Rendering of Club Boulevard School, 1949.
Club Boulevard School was built in 1950 - per the school website, Club Boulevard School was built in response to population growth after WWII, rapid development in Northgate Park, as well as overcrowding at George Watts and North Durham Schools.
The 5.6 acre site at Glendale Avenue and Club Boulevard was developed per the architectural design of Marion Ham - among the earliest schools in Durham to exhibit Modern architecture. Ham also designed 1223 Vickers Avenue that same year, and would go on to design the NC Mutual Life Building, built in 1964-5 - an award-winning modern design that was later sullied by the failure of its cantilevered corners.
Per the Club Blvd. website, "the original building cost $300,000 and was the first one-story school in the county. It consisted of the primary wing, which included the media center, the auditorium and the cafeteria."
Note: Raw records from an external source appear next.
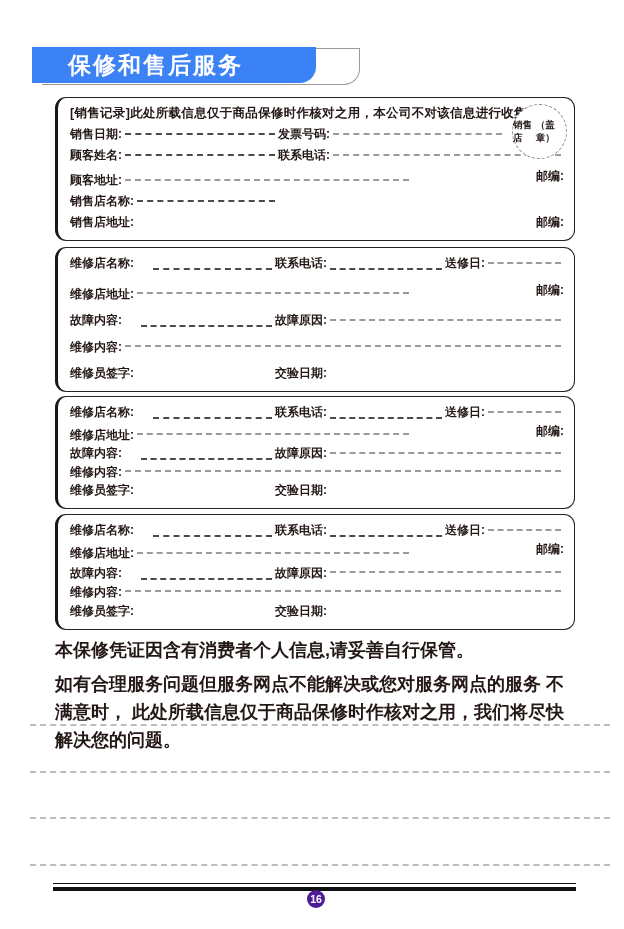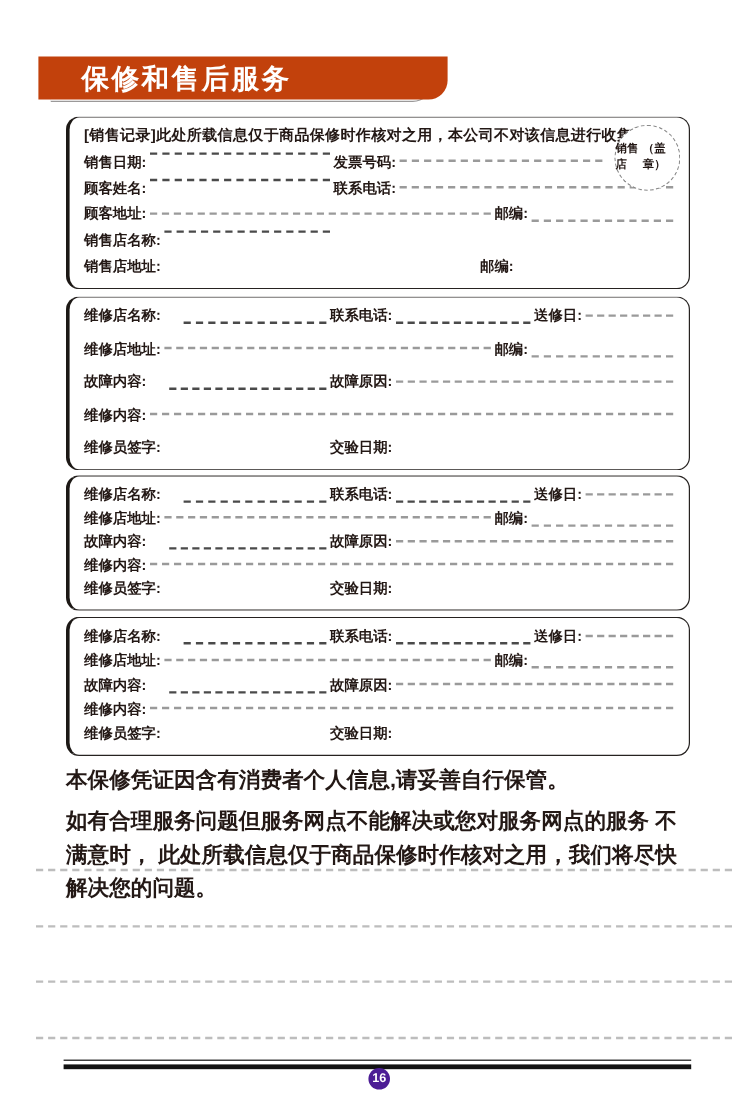--- a/index.html
+++ b/index.html
@@ -27,22 +27,22 @@
     left: 10px; top: 1px;
     width: 318px; height: 37px;
     border: 1px solid #9b9999;
     border-left: none;
     border-radius: 0 0 16px 0;
     background: transparent;
   }
   .banner {
     position: absolute;
     left: 0; top: 0;
-    width: 341px; height: 36px;
-    background: #c2410c;
+    width: 284px; height: 36px;
+    background: #3b82f6;
     border-radius: 0 0 16px 0;
     display: flex;
     align-items: center;
     padding-left: 36px;
     color: #ffffff;
     font-size: 23px;
     font-weight: bold;
     letter-spacing: 2px;
   }
 
@@ -80,24 +80,24 @@
   }
   .lbl { white-space: nowrap; }
   .fill {
     border-bottom: 2px dashed #4a4a4a;
     margin: 0 3px 2px 3px;
     height: 1px;
   }
   .fill.gray { border-bottom-color: #9a9a9a; }
   .grow { flex: 1 1 auto; }
   
-  .c1-sales { width: 208px; display: flex; align-items: flex-start; }
+  .c1-sales { width: 208px; display: flex; align-items: center; }
   .c1-rep   { width: 205px; display: flex; align-items: flex-end; gap: 16px; }
   .c2-rep   { width: 170px; display: flex; align-items: flex-end; }
-  .c-postal { width: 152px; display: flex; align-items: flex-end; }
+  .c-postal { width: 152px; display: flex; align-items: flex-end; flex-direction: column; }
   .c-grow   { flex: 1 1 auto; display: flex; align-items: center; }
   .sp-right1 { margin-right: 62px; } 
 
   
   .stamp {
     position: absolute;
     top: 6px; right: 7px;
     width: 55px; height: 55px;
     border: 1.5px dashed #8a8a8a;
     border-radius: 50%;

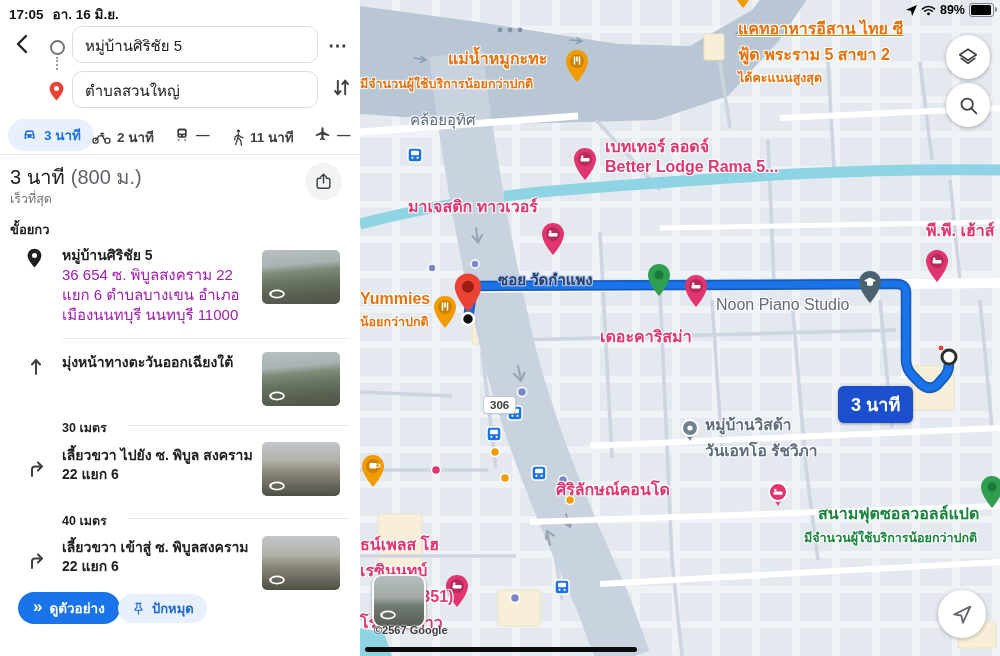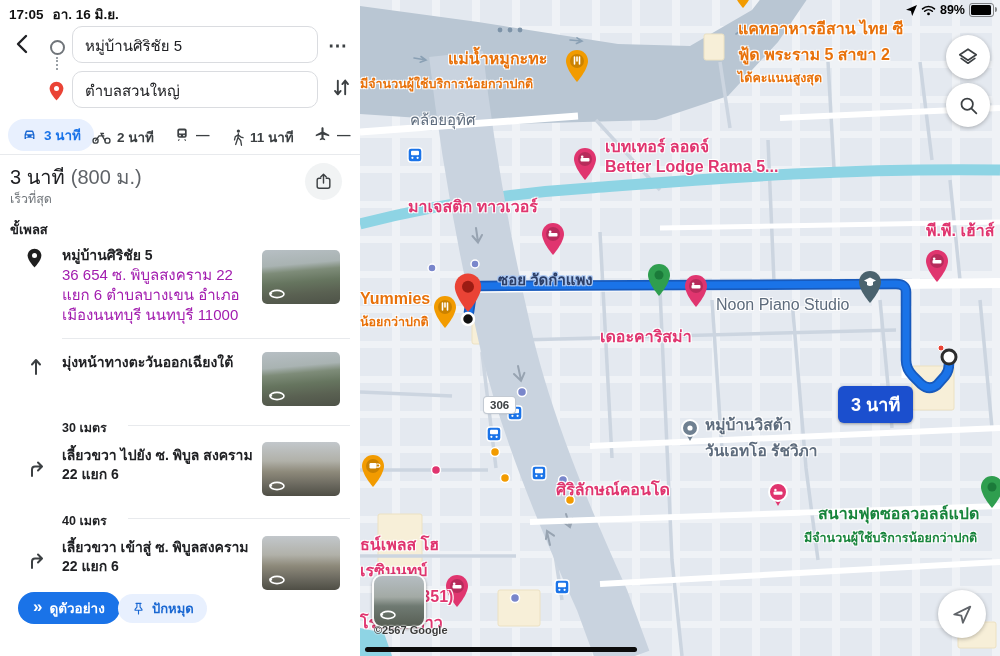--- a/index.html
+++ b/index.html
@@ -159,21 +159,21 @@
       <span>3 นาที</span><span class="dist">(800 ม.)</span>
     </div>
     <div class="summary-note">เร็วที่สุด</div>
     <button class="share-btn">
       <svg width="19" height="21" viewBox="0 0 24 24" class="ic">
         <path d="M8.5 8 H6.5 C5.1 8 4 9.1 4 10.5 V18 c0 1.4 1.1 2.5 2.5 2.5 h11 c1.4 0 2.5-1.1 2.5-2.5 v-7.5 C20 9.1 18.9 8 17.5 8 h-2"></path>
         <path d="M12 14 V3.2 M8.5 6.3 L12 2.8 L15.5 6.3"></path>
       </svg>
     </button>
 
-    <div class="steps-h">ขั้เพลส</div>
+    <div class="steps-h">ขั้อยกว</div>
 
     <span class="srow-icon" style="top:248px;">
       <svg width="15" height="20" viewBox="0 0 24 32">
           <path d="M12 1C5.9 1 1 5.9 1 12c0 8 11 19 11 19s11-11 11-19C23 5.9 18.1 1 12 1z" fill="#1f1f1f"></path>
           <circle cx="12" cy="12" r="4" fill="#fff"></circle>
         </svg>
     </span>
     <div class="srow-title" style="top:246px;">หมู่บ้านศิริชัย 5</div>
     <div class="srow-detail" style="top:265px;">36 654 ซ. พิบูลสงคราม 22 แยก 6 ตำบลบางเขน อำเภอเมืองนนทบุรี นนทบุรี 11000</div>
     <div class="thumb" style="top:250px;">
@@ -420,21 +420,21 @@
 
       <g transform="translate(93.6,272.4) scale(1.2)">
           <use href="#tpin" width="24" height="34" fill="#ea4335"></use>
           <circle cx="12" cy="12" r="5" fill="#9c1c13"></circle>
         </g>
       <circle cx="108" cy="319" r="6" fill="#111" stroke="#fff" stroke-width="2.5"></circle>
       <circle cx="581" cy="348" r="3" fill="#ea4335" stroke="#fff" stroke-width="1"></circle>
       <circle cx="589" cy="357" r="7" fill="#fff" stroke="#2d2d2d" stroke-width="3"></circle>
     </svg>
 
-    <div class="mlabel orange" style="left:378px;top:16px;">แคทอาหารอีสาน ไทย ซี</div>
+    <div class="mlabel orange" style="left:378px;top:16px;text-decoration:underline;">แคทอาหารอีสาน ไทย ซี</div>
     <div class="mlabel orange" style="left:378px;top:42px;">ฟู้ด พระราม 5 สาขา 2</div>
     <div class="mlabel orange sub" style="left:378px;top:68px;">ได้คะแนนสูงสุด</div>
     <div class="mlabel orange" style="left:88px;top:46px;">แม่น้ำหมูกะทะ</div>
     <div class="mlabel orange sub" style="left:0px;top:74px;">มีจำนวนผู้ใช้บริการน้อยกว่าปกติ</div>
     <div class="mlabel grayl roadname" style="left:50px;top:108px;font-size:15px;">คล้อยอุทิศ</div>
     <div class="mlabel pink" style="left:245px;top:134px;">เบทเทอร์ ลอดจ์</div>
     <div class="mlabel pink" style="left:245px;top:158px;">Better Lodge Rama 5...</div>
     <div class="mlabel pink" style="left:48px;top:194px;">มาเจสติก ทาวเวอร์</div>
     <div class="mlabel orange" style="left:0px;top:290px;">Yummies</div>
     <div class="mlabel orange sub" style="left:0px;top:312px;">น้อยกว่าปกติ</div>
Club first opened its doors in November 1950; the rear section of the school was added on in 1954, at a cost of $125,000.
Club Boulevard School, 1953
With Northgate Park in the background, 1950s.
Per the school website:
"In 1970, Club Boulevard was paired with East End School. Children in grades 1-3 attended East End and those in grades 4-6 attended Club. Twelve years later, the school grades were reorganized, and since then Club Boulevard has served students from kindergarten through the fifth grade. School enrollment peaked in 1966 with a total population of 607 students and 20 teachers."
In June 1994, Club Boulevard Elementary became a magnet school and was renamed Club Boulevard Humanities Magnet School.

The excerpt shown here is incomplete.